In Job 15:32 the godless man himself might be the subject: he casts down, like an olive-tree, his flowers, but in Job 15:32 this is inadmissible; if we interpret: "he shakes off (Targ. יתּר, excutiet), like a vine-stock, his young grapes," this (apart from the far-fetched meaning in יחמס) is a figure that is untrue to nature, since the grapes sit firmer the more unripe they are; and if one takes the first meaning of חמס, "he acts unjustly, as a vine, to his omphax" (e.g., Hupf.), whether it means that he does not let it ripen, or that he does not share with it any of the sweet sap, one has not only an indistinct figure, but also (since what God ordains for the godless is described as in operation) an awkward comparison. The subject of both verbs is therefore other than the vine and olive themselves. But why only an impersonal "one"? In Job 15:30 רוח פיו was referred to God, who is not expressly mentioned. God is also the subject here, and יחמס, which signifies to act with violence to one's self, is modified here to the sense of tearing away, as Lamentations 2:6 (which Aben-Ezra has compared), of tearing out; כגפן, כזית, prop. as a vine-stock, as an olive-tree, is equivalent to even as such an one.

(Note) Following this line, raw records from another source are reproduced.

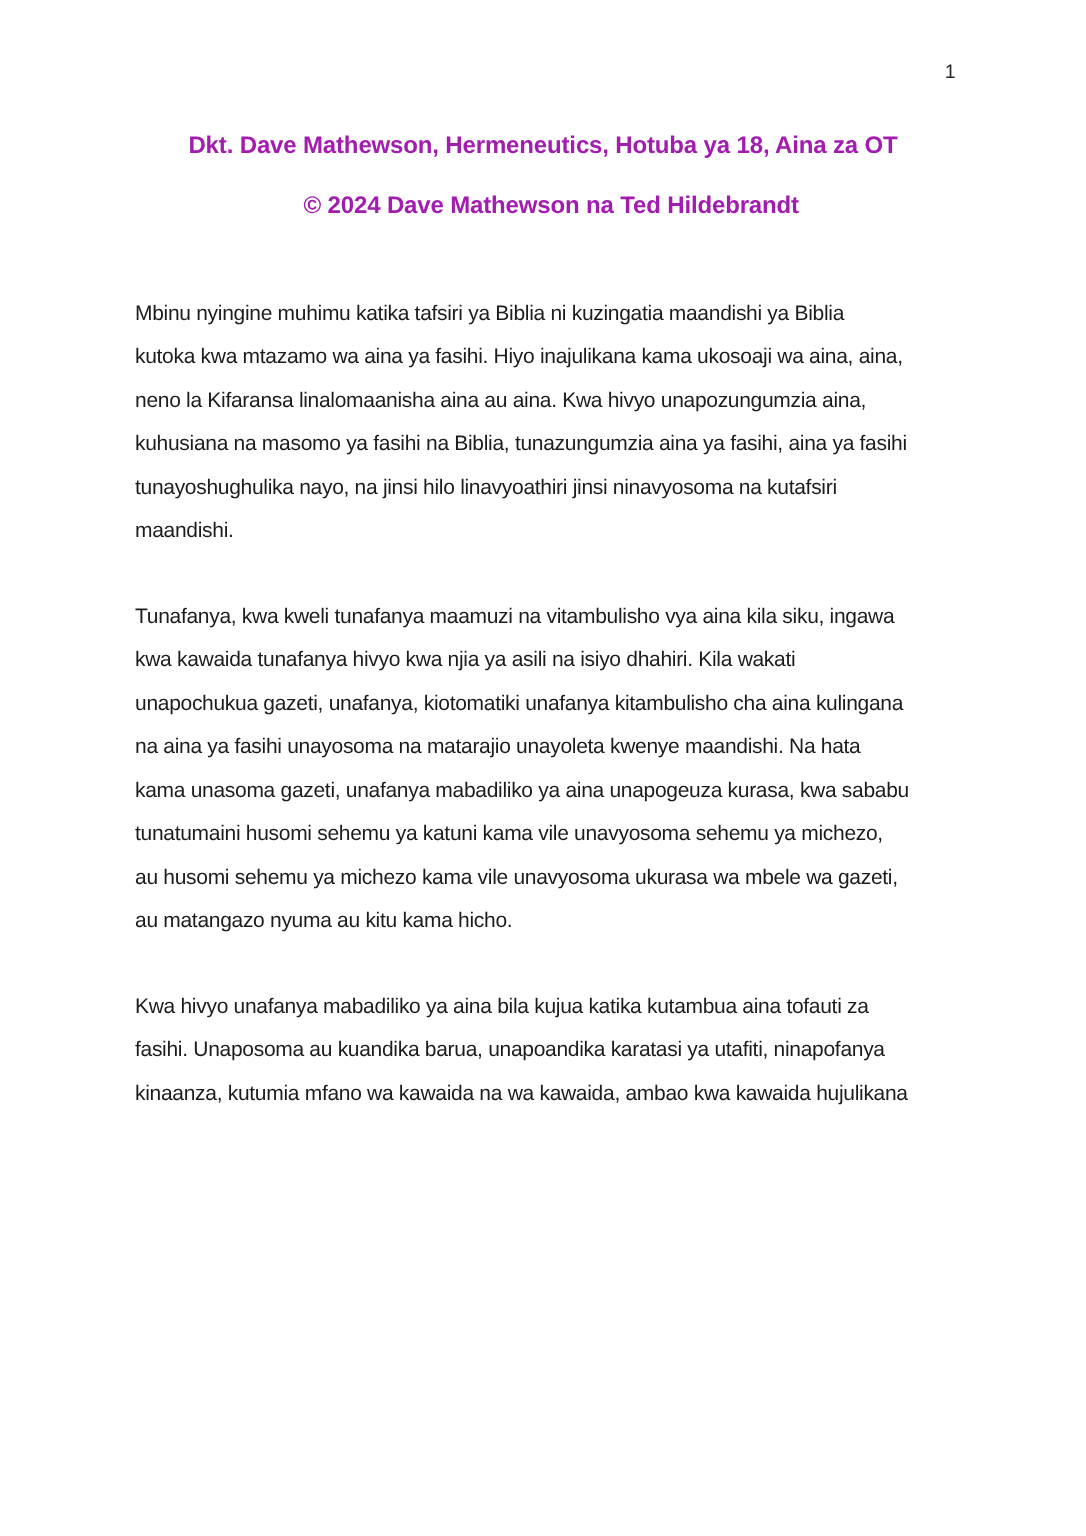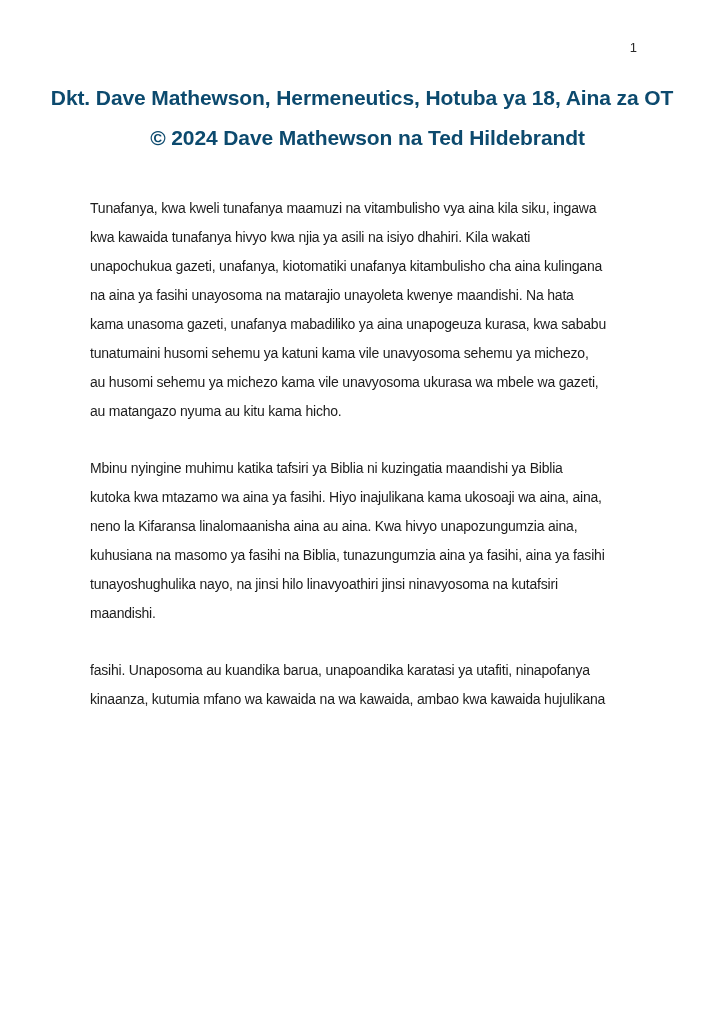--- a/index.html
+++ b/index.html
@@ -22,23 +22,23 @@
     top: 40px;
     right: 87px;
     font-size: 13px;
     color: #2a2a2a;
   }
   .titles {
     padding-top: 88px;
     text-align: center;
   }
   .title-line {
-    font-size: 21px;
+    font-size: 16px;
     font-weight: bold;
-    color: #0c4a6e;
+    color: #a21caf;
     line-height: 19px;
     letter-spacing: -0.1px;
   }
   .title-line + .title-line {
     margin-top: 21px;
     margin-left: 11px;
   }
   .doc-body {
     margin: 47px 40px 0 90px;
   }
@@ -62,35 +62,36 @@
 <div class="page">
   <div class="page-number">1</div>
 
   <div class="titles">
     <div class="title-line">Dkt. Dave Mathewson, Hermeneutics, Hotuba ya 18, Aina za OT</div>
     <div class="title-line">© 2024 Dave Mathewson na Ted Hildebrandt</div>
   </div>
 
   <div class="doc-body">
       <div class="para">
+        <div class="line">Mbinu nyingine muhimu katika tafsiri ya Biblia ni kuzingatia maandishi ya Biblia</div>
+        <div class="line">kutoka kwa mtazamo wa aina ya fasihi. Hiyo inajulikana kama ukosoaji wa aina, aina,</div>
+        <div class="line">neno la Kifaransa linalomaanisha aina au aina. Kwa hivyo unapozungumzia aina,</div>
+        <div class="line">kuhusiana na masomo ya fasihi na Biblia, tunazungumzia aina ya fasihi, aina ya fasihi</div>
+        <div class="line">tunayoshughulika nayo, na jinsi hilo linavyoathiri jinsi ninavyosoma na kutafsiri</div>
+        <div class="line">maandishi.</div>
+      </div>
+      <div class="para">
         <div class="line">Tunafanya, kwa kweli tunafanya maamuzi na vitambulisho vya aina kila siku, ingawa</div>
         <div class="line">kwa kawaida tunafanya hivyo kwa njia ya asili na isiyo dhahiri. Kila wakati</div>
         <div class="line">unapochukua gazeti, unafanya, kiotomatiki unafanya kitambulisho cha aina kulingana</div>
         <div class="line">na aina ya fasihi unayosoma na matarajio unayoleta kwenye maandishi. Na hata</div>
         <div class="line">kama unasoma gazeti, unafanya mabadiliko ya aina unapogeuza kurasa, kwa sababu</div>
         <div class="line">tunatumaini husomi sehemu ya katuni kama vile unavyosoma sehemu ya michezo,</div>
         <div class="line">au husomi sehemu ya michezo kama vile unavyosoma ukurasa wa mbele wa gazeti,</div>
         <div class="line">au matangazo nyuma au kitu kama hicho.</div>
       </div>
       <div class="para">
-        <div class="line">Mbinu nyingine muhimu katika tafsiri ya Biblia ni kuzingatia maandishi ya Biblia</div>
-        <div class="line">kutoka kwa mtazamo wa aina ya fasihi. Hiyo inajulikana kama ukosoaji wa aina, aina,</div>
-        <div class="line">neno la Kifaransa linalomaanisha aina au aina. Kwa hivyo unapozungumzia aina,</div>
-        <div class="line">kuhusiana na masomo ya fasihi na Biblia, tunazungumzia aina ya fasihi, aina ya fasihi</div>
-        <div class="line">tunayoshughulika nayo, na jinsi hilo linavyoathiri jinsi ninavyosoma na kutafsiri</div>
-        <div class="line">maandishi.</div>
-      </div>
-      <div class="para">
+        <div class="line">Kwa hivyo unafanya mabadiliko ya aina bila kujua katika kutambua aina tofauti za</div>
         <div class="line">fasihi. Unaposoma au kuandika barua, unapoandika karatasi ya utafiti, ninapofanya</div>
         <div class="line">kinaanza, kutumia mfano wa kawaida na wa kawaida, ambao kwa kawaida hujulikana</div>
       </div>
     </div>
 </div>
 
 </body></html>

Job 15:34 declares the lot of the family of the ungodly, which has been thus figuratively described, without figure: the congregation (i.e., here: family-circle) of the ungodly (חנף according to its etymon inclinans, propensus ad malum, vid., on Job 13:16) is (as it is expressed from the standpoint of the judgment that is executed) גּלמוּד, a hard, lifeless, stony mass (in the substantival sense of the Arabic galmûd instead of the adject. גלמודה, Isaiah 49:21), i.e., stark dead (lxx θάνατος; Aq., Symm., Theod., ἄκαρπος), and fire has devoured the tents of bribery (after Ralbag: those built by bribery; or even after the lxx: οἴκους δωροδεκτῶν). The ejaculatory conclusion, Job 15:35, gives the briefest expression to that which has been already described. The figurative language, Job 15:35, is like Psalm 7:15; Isaiah 59:4 (comp. supra, p. 257); in the latter passage similar vividly descriptive infinitives are found (Ges. 131, 4, b). They hatch the burdens or sorrow of others, and what comes from it is evil for themselves. What therefore their בּטן, i.e., their inward part, with the intermingled feelings, thoughts, and strugglings (Olympiodorus: κοιλίαν ὅλον τὸ ἐντὸς χωρίον φησὶ καὶ αὐτὴν τῆν ψυχήν), prepares or accomplishes (יכין similar to Job 27:17; Job 38:41), that on which it works, is מרמה, deceit, with which they deceive others, and before all, themselves (New Test. ἀπάτη).